Литмир - Электронная Библиотека
A
A

Но Розен, пахнущий гаванской сигарой, улыбающийся лошадиными зубами, подошел в эту минуту к нам и сказал:

— Сергей Юльевич, Федор Федорович, господа, если для восстановления прав Федора Федоровича мы будем требовать отсрочки переговоров, обстановка может осложниться. Нам известно, насколько на острие ножа висело прибытие японцев сюда, насколько хрупка вся ситуация. Федор Федорович сам лучше всех это понимает, — и он с улыбкой посмотрел мне в глаза. — Федор Федорович, при вашей прозорливости и вашем патриотизме…
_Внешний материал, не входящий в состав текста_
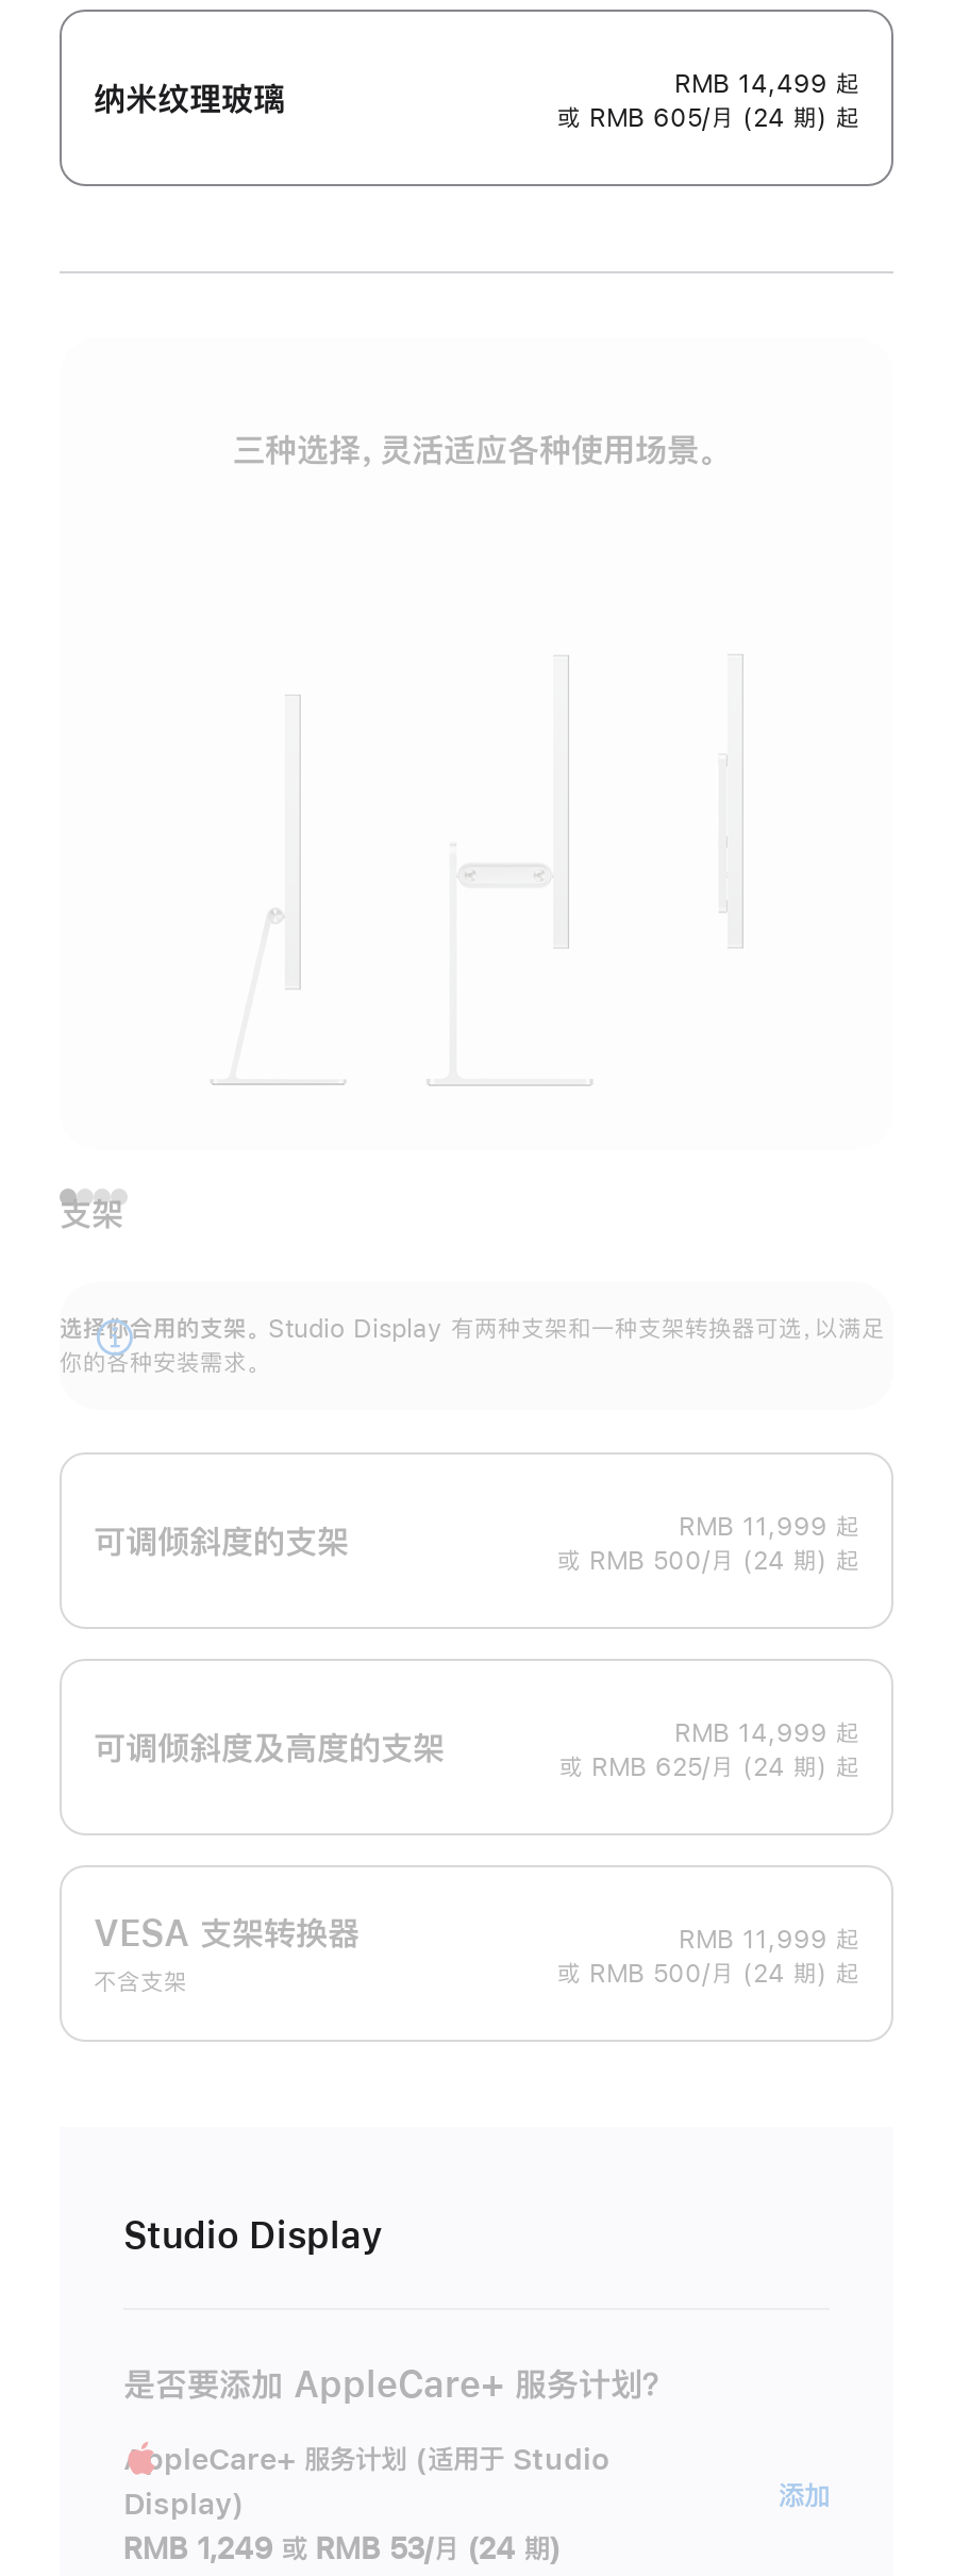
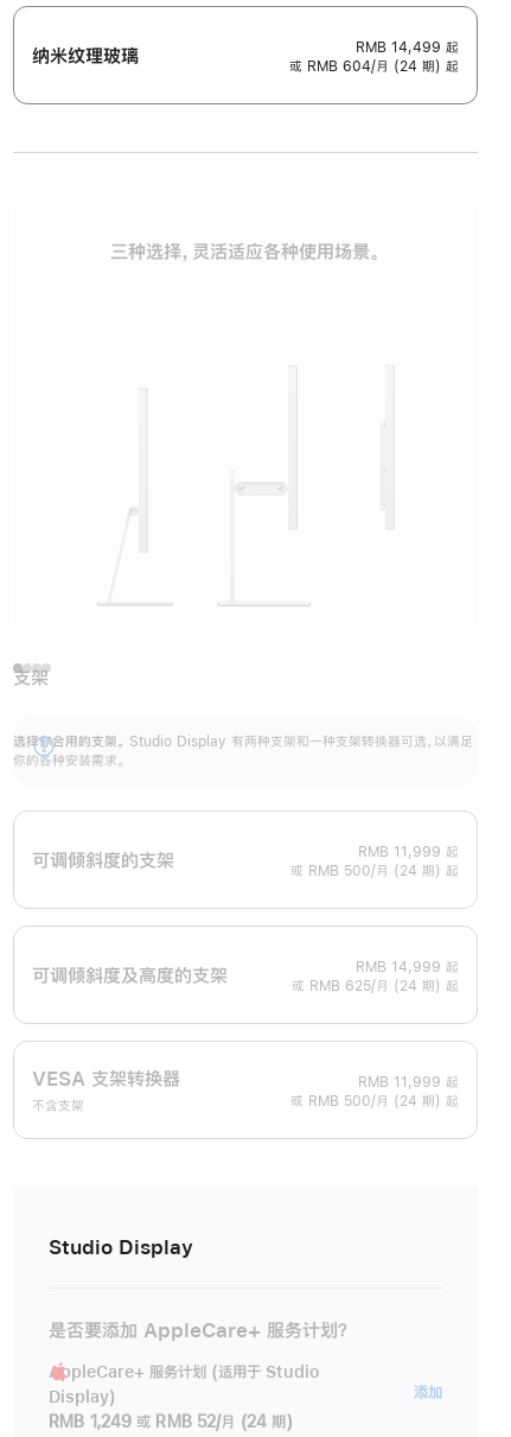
[557,106,859,131] 或 RMB 605/月 (24 期) 起 -> [289,60,459,74] 或 RMB 604/月 (24 期) 起
[123,2534,561,2564] RMB 1,249 或 RMB 53/月 (24 期) -> [49,1414,292,1430] RMB 1,249 或 RMB 52/月 (24 期)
Кати, ты представляешь себе, эта свинья голубых кровей внушала Витте необходимость просто принести меня в жертву этому идиотскому обстоятельству! И мне самому — во имя отечества — согласиться на эту жертву… При этом я с первой секунды подозревал, что каким-то образом (до сих пор не знаю каким) именно он, именно Розен, скрывался за этой жалкой интригой. Что же мне оставалось делать?! Я видел по их лицам: все они — Шишов, Ермолов, Плансон, — все понимали, что упомянутая Розеном опасность существовала. Я сам понимал — и понимал лучше их всех, — насколько она была сильна. Но все же они должны были бы защитить члена своей делегации. Я посмотрел на них и на Витте. И сказал:

— Сергей Юльевич — глава делегации, и он решает, что в данном случае требуют, диктуют интересы России. — И добавил: — Некоторый риск и соблюдение нашего достоинства или…

— Федор Федорович, — Витте опять посмотрел мне в глаза, потом себе под ноги, — я благодарю вас…
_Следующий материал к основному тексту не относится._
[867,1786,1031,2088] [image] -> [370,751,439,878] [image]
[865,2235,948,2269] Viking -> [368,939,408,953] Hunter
Я не сразу понял, за что он меня благодарит, но он продолжал:

— …за вашу готовность поставить интересы России выше личного оскорбления.

Значит, он поступился мною.

— Я вынужден просить вас не присутствовать на сегодняшнем открытии переговоров. Как это мне ни неловко. Я выясню — после заседания, сегодня, завтра, как это могло получиться. Не беспокойтесь. Мы восстановим ваши права. И как наш самый компетентный консультант вы в любом случае окажете нам услуги. Благодарю вас еще раз. А сейчас нам нужно идти. Васильченко, — это был помощник его секретаря, — распорядитесь, чтобы автомобиль отвез Федора Федоровича в гостиницу.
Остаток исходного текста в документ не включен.